Les horizons politiques se sont considérablement raccourcis – la prochaine élection plutôt que la prochaine génération ! –, et les pratiques politiques forment aujourd’hui un carré tragique fait essentiellement de sondages, de marketing, de tactique électorale et de communication, au détriment de la réflexion à long terme, des valeurs et du courage.
Les chefs d’État, qui prennent tous goût, et c’est légitime, à l’exercice du pouvoir, ont bien du mal à déléguer une partie de leur souveraineté. La politique de chacun d’eux devrait pourtant reposer sur deux piliers : le développement économique et la construction de l’Europe. Ce n’est malheureusement pas l’impression que nous avons en ce qui concerne le second pilier, et ce dans tous les pays de l’Union.
Les hommes politiques qui vantaient l’Europe il y a encore quelques années n’osent plus en parler, devant la montée du nationalisme, du populisme et du séparatisme, avec lesquels certains sont tentés de composer.
Les médias dans leur ensemble jugent que la question de l’Europe ne fait pas recette sur les antennes et, entre deux élections, ne s’y intéressent qu’au travers des dérapages de la Commission. À cet égard, je remercie Public Sénat d’avoir retransmis le débat entre les principaux candidats à la présidence de la Commission et j’appelle de mes vœux une telle émission tous les semestres.
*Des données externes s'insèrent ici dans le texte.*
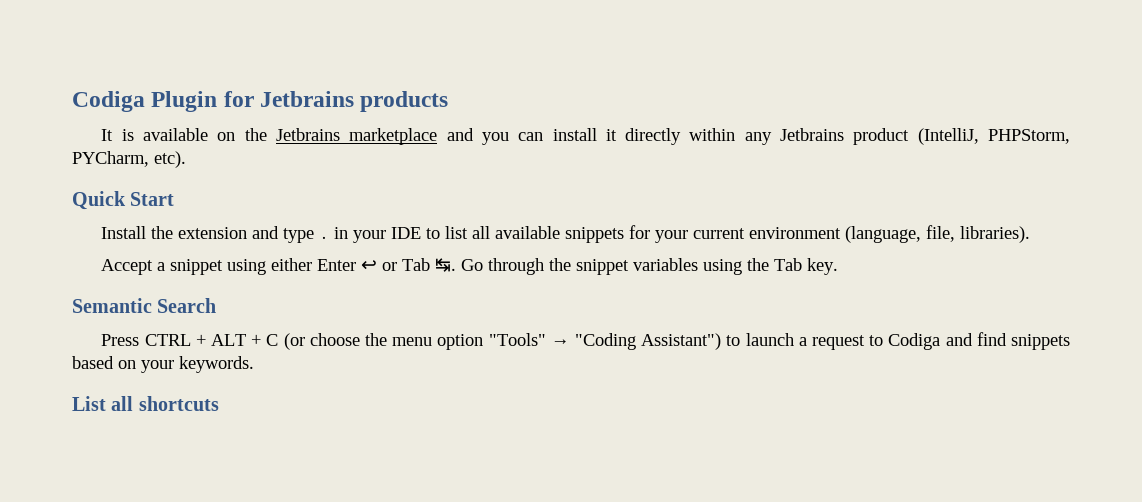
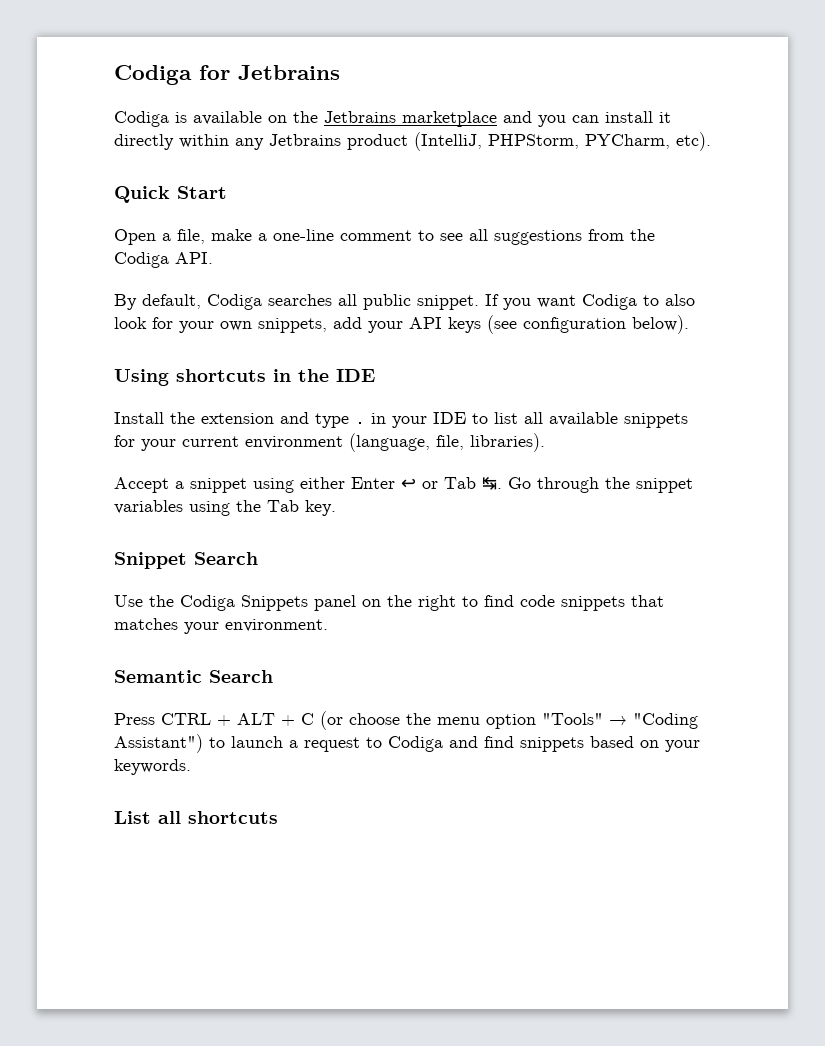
[72,91,218,112] Codiga Plugin -> [114,65,192,85] Codiga
[360,91,449,112] [101,129,114,141] products // It -> [114,111,169,127] // Codiga
(175, 199) none -> [114,229,655,245] [114,252,213,268] [114,294,695,310] [114,315,689,334] [114,369,375,386] // Open a file, make a one-line comment to see all suggestions from the Codiga API. // By default, Codiga searches all public snippet. If you want Codiga to also look for your own snippets, add your API keys (see configuration below). // Using shortcuts in the IDE
(839, 266) none -> [114,552,258,569] [114,595,664,611] [114,618,328,634] // Snippet Search // Use the Codiga Snippets panel on the right to find code snippets that matches your environment.

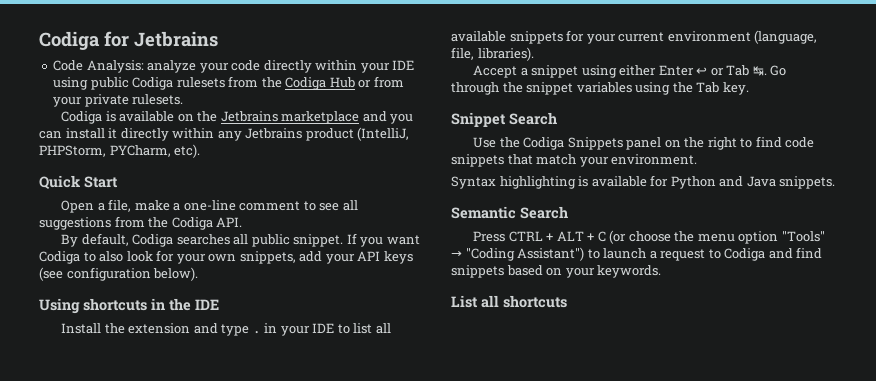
(340, 72) none -> [53,60,415,73] [53,76,404,90] [53,94,184,107] // Code Analysis: analyze your code directly within your IDE using public Codiga rulesets from the Codiga Hub or from your private rulesets.
[114,618,178,630] matches -> [536,154,577,165] match
(328, 625) none -> [451,175,836,189] // Syntax highlighting is available for Python and Java snippets.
Par ailleurs, la gestion de la Commission est apparue, souvent à juste titre, comme trop lointaine, trop tatillonne, trop technocratique et souvent maladroite, s’abandonnant à une inflation normative devenue parfois ridicule, parfois insupportable, alors que, par ailleurs, un travail important a été accompli, comme le prouve, par exemple, le bilan de l’action de Michel Barnier.
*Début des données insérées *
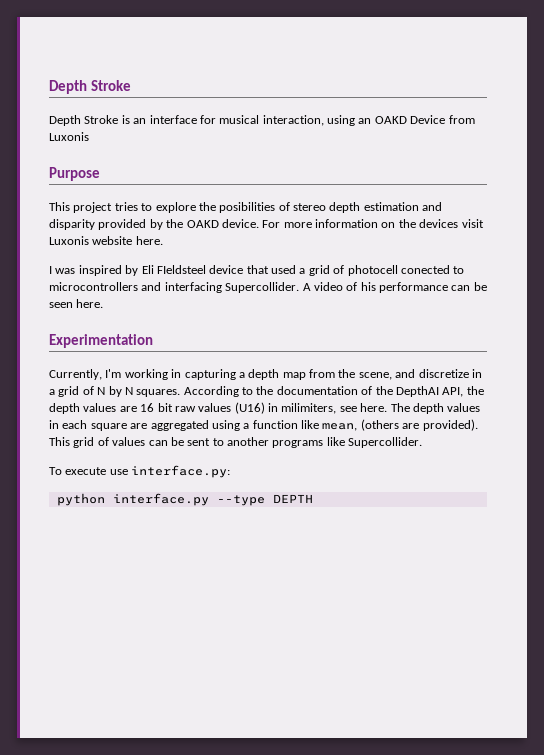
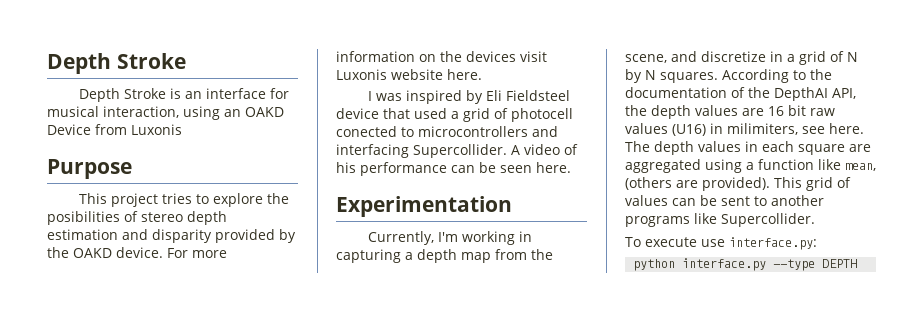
[156,265,206,274] FIeldsteel -> [506,90,571,101] Fieldsteel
La politique commerciale a souvent donné l’impression d’une certaine naïveté à l’égard de nos concurrents. De même, l’absence d’une politique de change, qui contribue à un euro fort, lequel ne présente certes pas que des inconvénients, est surtout ressentie comme un obstacle à nos exportations.
La politique de concurrence dans l’Union apparaît aussi parfois comme une entrave à la constitution de grands groupes en mesure d’exister face aux géants de la concurrence internationale.
Surtout, la démocratie en Europe est largement inachevée. Le Président du Conseil européen est nommé et non élu, alors que l’Europe aurait besoin, comme toutes les grandes puissances, d’une voix, d’un visage et d’un patron. Le président de la Commission sera quant à lui désigné par le Conseil, certes en tenant compte du résultat des élections européennes, du moins l’espère-t-on, puis avalisé par le Parlement. Quant au mode d’élection des parlementaires, il conduit à ce que les électeurs ne les voient au mieux qu’une fois tous les cinq ans.
Le couple franco-allemand, qui a été le moteur de l’Europe, est aujourd’hui profondément déséquilibré, pour ce qui est tant des performances économiques que de la politique énergétique ou des perspectives démographiques.
La faiblesse du budget européen est également un grave handicap : 1 % du PNB européen, à comparer aux 25 % pour le budget fédéral des États-Unis. Certes, il ne s’agit pas de faire l’Europe sur le modèle américain, mais un budget représentant 1 % du PNB pose incontestablement un problème de crédibilité.
Cela est d’autant plus regrettable que, si une politique de désendettement est absolument nécessaire au niveau de chacun de nos États, elle ne l’est pas au niveau de l’Europe, puisque celle-ci, qui n’a pas le droit d’emprunter, n’est donc, par définition, pas endettée. C’est donc à cet échelon que l’on aurait dû faire la relance, mais les États ne l’ont pas voulu.